Our lunch that day at St. John was an inspiration.  We ate pigeon.  Gulls eggs.  Eel scratchin's.  And none other than Fergus Henderson himself was seated at the table next to ours!

Fast forward to today.  Among the many farmer's market purveyors we have established relationships with, one of our favorites is Bill Wood of Wood 'N Hart Farm.  The lamb that Bill sells is (in my opinion) the best there is.  Considering the province's best chef's serve his lamb in their restaurants means I'm not alone in my assessment.  I once prepared a rack of lamb from Wood 'N Hart that approached perfection.  It was cooked to a beautiful, blushing rare (more luck than skill) and served with a homemade mint sauce with mint from the garden, following a recipe from my Grandmother in Wales.  Where they know a thing or two about lamb.  The entire dish was prepared with only six ingredients, and that includes the salt & pepper.  The dish was all about the lamb, and the lamb was incredible.

Lamb Tongues

We enjoy the challenge and the respect for the animal inherit in "nose to tail" cooking, and regularly buy lamb heart and kidney from Bill.  One morning he handed us a small plastic bag filled with lamb tongues.  Having no clue on how to prepare lamb tongue, I turned to the only cookbook in the house I could count on for a preparation: Fergus Henderson's "The Whole Beast".
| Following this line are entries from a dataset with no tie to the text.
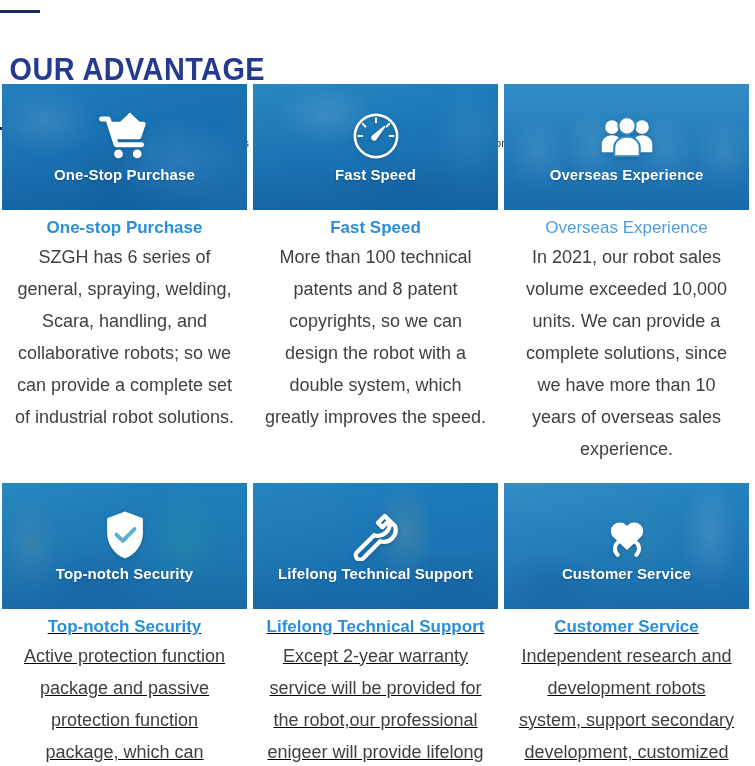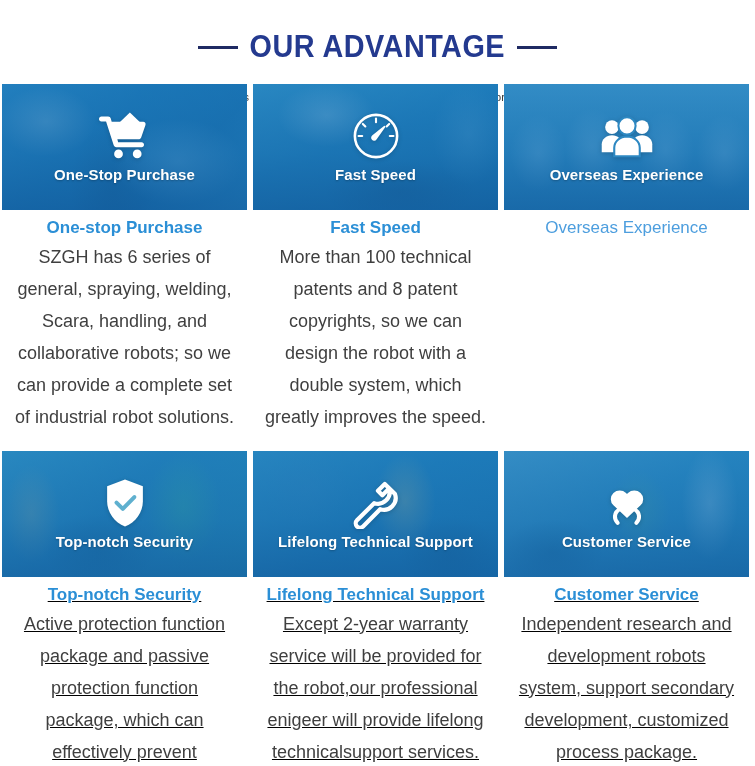--- a/index.html
+++ b/index.html
@@ -23,9 +23,10 @@
   }
   .title-row {
     display: flex;
-    align-items: center;
+    align-items: flex-start;
     justify-content: center;
-    gap: 2px;
+    gap: 20px;
+    flex-direction: column;
   }
   .title-rule {
     width: 40px;

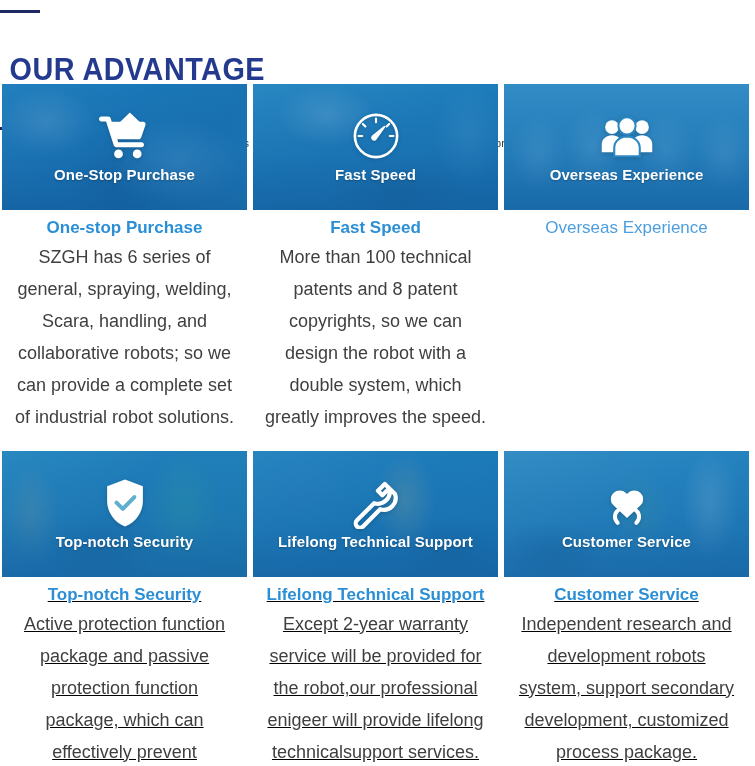--- a/index.html
+++ b/index.html
@@ -264,6 +264,7 @@
       </div>
       <div class="card-body">
         <h2 class="card-heading light">Overseas Experience</h2>
+        <p class="card-text">In 2021, our robot sales volume exceeded 10,000 units. We can provide a complete solutions, since we have more than 10 years of overseas sales experience.</p>
       </div>
     </div>
     <div class="advantage-card row2">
Here are the lamb tongues, washed and ready.


The first step is to gently simmer the tongues in chicken stock with some garlic and aromatic herbs for about 2 hours.


Next, remove the tongues from the stock, allow to cool slightly, then peel.
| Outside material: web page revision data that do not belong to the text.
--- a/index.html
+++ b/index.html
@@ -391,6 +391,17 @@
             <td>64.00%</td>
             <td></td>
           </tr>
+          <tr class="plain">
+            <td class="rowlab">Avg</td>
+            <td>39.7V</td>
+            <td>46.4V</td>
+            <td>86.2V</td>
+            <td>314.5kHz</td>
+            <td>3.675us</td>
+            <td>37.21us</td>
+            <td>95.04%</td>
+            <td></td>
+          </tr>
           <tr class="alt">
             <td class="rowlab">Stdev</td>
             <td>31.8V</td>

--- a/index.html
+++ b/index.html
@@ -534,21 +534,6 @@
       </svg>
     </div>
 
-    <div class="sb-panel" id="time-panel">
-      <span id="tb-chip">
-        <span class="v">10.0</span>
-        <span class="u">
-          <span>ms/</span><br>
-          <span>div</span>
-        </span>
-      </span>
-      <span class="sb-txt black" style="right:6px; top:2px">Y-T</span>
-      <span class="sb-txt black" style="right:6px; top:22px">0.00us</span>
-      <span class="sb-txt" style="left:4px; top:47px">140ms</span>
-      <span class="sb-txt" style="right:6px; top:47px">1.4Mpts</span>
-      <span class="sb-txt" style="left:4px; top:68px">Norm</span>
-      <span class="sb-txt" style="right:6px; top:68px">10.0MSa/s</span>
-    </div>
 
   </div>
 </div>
Once that's done, the tongues are halfed and added to some shallots (sauteed in duck fat), some beets (cooked in the same stock as the tongue), and some bacon.
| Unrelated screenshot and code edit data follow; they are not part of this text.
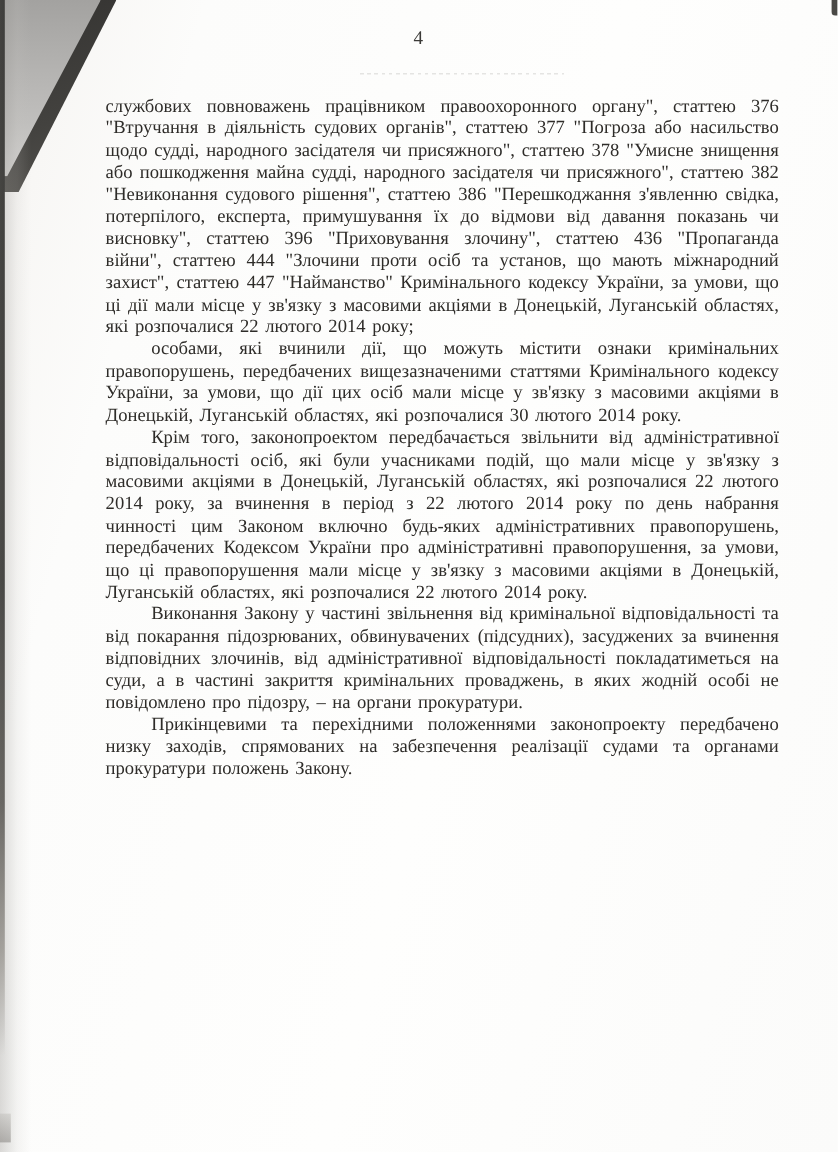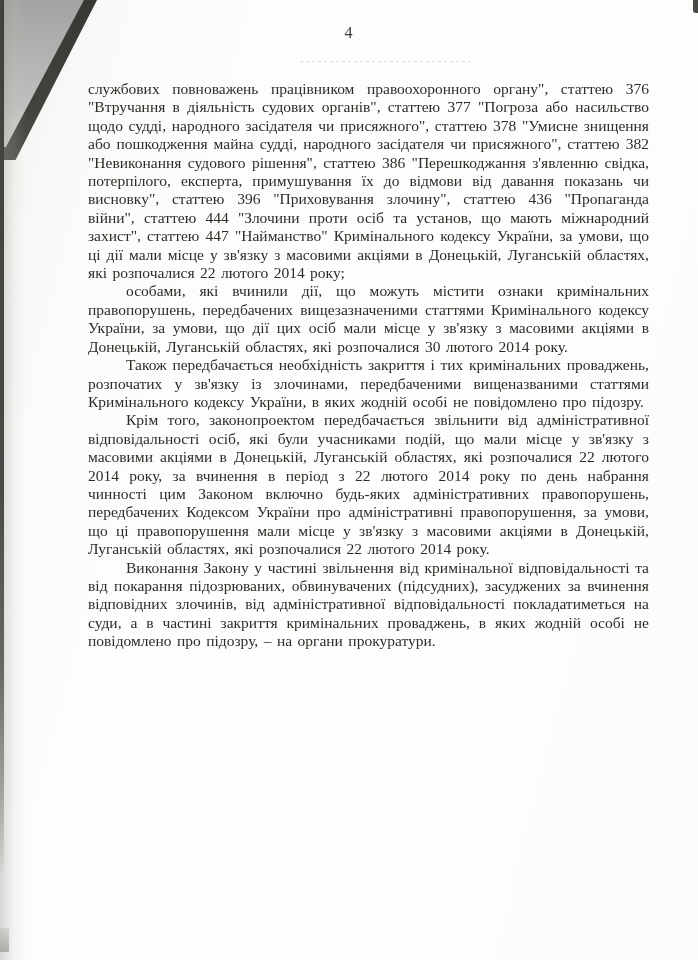--- a/index.html
+++ b/index.html
@@ -74,7 +74,6 @@
   <div class="content">
     <p class="no-indent">службових повноважень працівником правоохоронного органу", статтею 376 "Втручання в діяльність судових органів", статтею 377 "Погроза або насильство щодо судді, народного засідателя чи присяжного", статтею 378 "Умисне знищення або пошкодження майна судді, народного засідателя чи присяжного", статтею 382 "Невиконання судового рішення", статтею 386 "Перешкоджання з'явленню свідка, потерпілого, експерта, примушування їх до відмови від давання показань чи висновку", статтею 396 "Приховування злочину", статтею 436 "Пропаганда війни", статтею 444 "Злочини проти осіб та установ, що мають міжнародний захист", статтею 447 "Найманство" Кримінального кодексу України, за умови, що ці дії мали місце у зв'язку з масовими акціями в Донецькій, Луганській областях, які розпочалися 22 лютого 2014 року;</p>
     <p>особами, які вчинили дії, що можуть містити ознаки кримінальних правопорушень, передбачених вищезазначеними статтями Кримінального кодексу України, за умови, що дії цих осіб мали місце у зв'язку з масовими акціями в Донецькій, Луганській областях, які розпочалися 30 лютого 2014 року.</p>
-    <p>Також передбачається необхідність закриття і тих кримінальних проваджень, розпочатих у зв'язку із злочинами, передбаченими вищеназваними статтями Кримінального кодексу України, в яких жодній особі не повідомлено про підозру.</p>
     <p>Крім того, законопроектом передбачається звільнити від адміністративної відповідальності осіб, які були учасниками подій, що мали місце у зв'язку з масовими акціями в Донецькій, Луганській областях, які розпочалися 22 лютого 2014 року, за вчинення в період з 22 лютого 2014 року по день набрання чинності цим Законом включно будь-яких адміністративних правопорушень, передбачених Кодексом України про адміністративні правопорушення, за умови, що ці правопорушення мали місце у зв'язку з масовими акціями в Донецькій, Луганській областях, які розпочалися 22 лютого 2014 року.</p>
     <p>Виконання Закону у частині звільнення від кримінальної відповідальності та від покарання підозрюваних, обвинувачених (підсудних), засуджених за вчинення відповідних злочинів, від адміністративної відповідальності покладатиметься на суди, а в частині закриття кримінальних проваджень, в яких жодній особі не повідомлено про підозру, – на органи прокуратури.</p>
   </div>

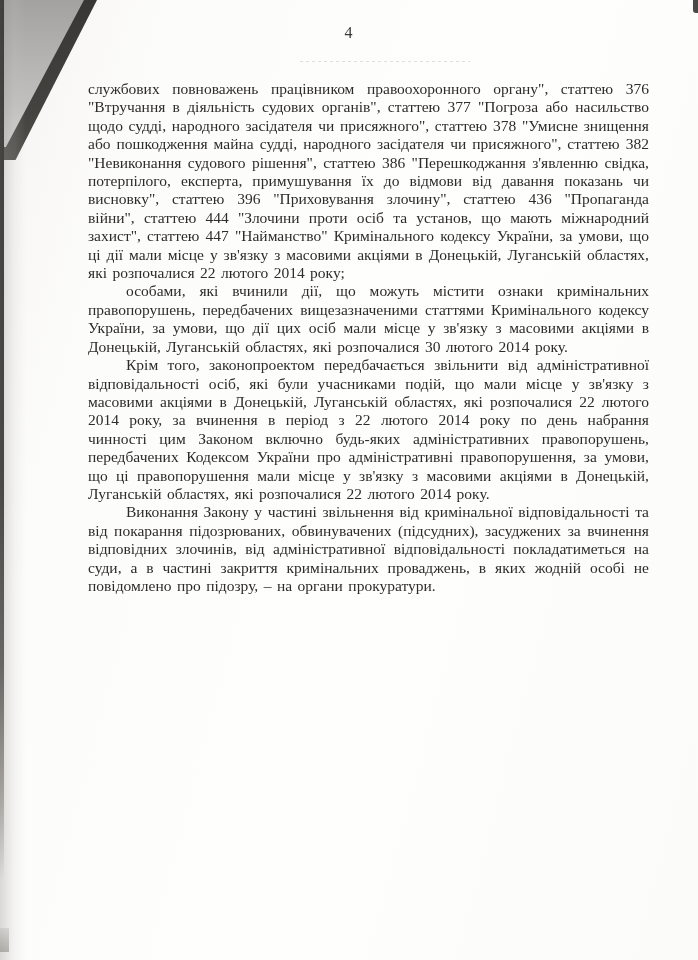--- a/index.html
+++ b/index.html
@@ -76,6 +76,7 @@
     <p>особами, які вчинили дії, що можуть містити ознаки кримінальних правопорушень, передбачених вищезазначеними статтями Кримінального кодексу України, за умови, що дії цих осіб мали місце у зв'язку з масовими акціями в Донецькій, Луганській областях, які розпочалися 30 лютого 2014 року.</p>
     <p>Крім того, законопроектом передбачається звільнити від адміністративної відповідальності осіб, які були учасниками подій, що мали місце у зв'язку з масовими акціями в Донецькій, Луганській областях, які розпочалися 22 лютого 2014 року, за вчинення в період з 22 лютого 2014 року по день набрання чинності цим Законом включно будь-яких адміністративних правопорушень, передбачених Кодексом України про адміністративні правопорушення, за умови, що ці правопорушення мали місце у зв'язку з масовими акціями в Донецькій, Луганській областях, які розпочалися 22 лютого 2014 року.</p>
     <p>Виконання Закону у частині звільнення від кримінальної відповідальності та від покарання підозрюваних, обвинувачених (підсудних), засуджених за вчинення відповідних злочинів, від адміністративної відповідальності покладатиметься на суди, а в частині закриття кримінальних проваджень, в яких жодній особі не повідомлено про підозру, – на органи прокуратури.</p>
+    <p>Прикінцевими та перехідними положеннями законопроекту передбачено низку заходів, спрямованих на забезпечення реалізації судами та органами прокуратури положень Закону.</p>
   </div>
 
 </div>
The dish is finished with a sprinkle of a little sherry vinegar.  I served it on top of mashed potato.


The tongue was really quite easy to prepare.  The texture is a little like liver, but more firm.  This dish was absolutely delicious and will definitely be made again.  And to think that lamb tongues are usually thrown in the garbage!

NOV 2012 Update:

By popular (ie one) request the complete recipe, shamelessly copied verbatim from Fergus Henderson's "The Whole Beast", which I highly recommend.

6 lambs tongues (rinsed well in cold water)
7 cups chicken stock
1 head of garlic, separated & peeled
a bundle of fresh thyme & parsley pulled together
6 young turnips w/ green tops kept (I used beets)
2 dollops duck fat
16 shallots, peeled & left whole
1-1/4 pound piece of bacon, cut into chunks
Salt & pepper
Sherry or red wine vinegar

Cover tongues in a pot with the stock.  Add garlic and herbs, bring to a boil then simmer for 2 hours.  Remove tongues and allow to cool until handle-able, then peel.  While doing this cook the turnips in the stock.

When cooked remove turnips and return tongues to the stock.

In an ovenproof frying pan brown the shallots in some duck fat.  Then pop into oven (375 F) for 15 mins, making sure they don't burn.  Remove tongues from stock and slice lengthwise.  In a frying pan heat some duck fat, fry the bacon and add the tongues and turnips, allow to colour then add the shallots and a splash of the stock to half-cover the pans contents.  Let this start to boil, add greens & season with salt & pepper, then cover pan and simmer for 2 mins.  Remove ingredients with a slotted spoon to the serving plate then ladle some of the pan liquid over top.  Just before serving sprinkle with a little vinegar.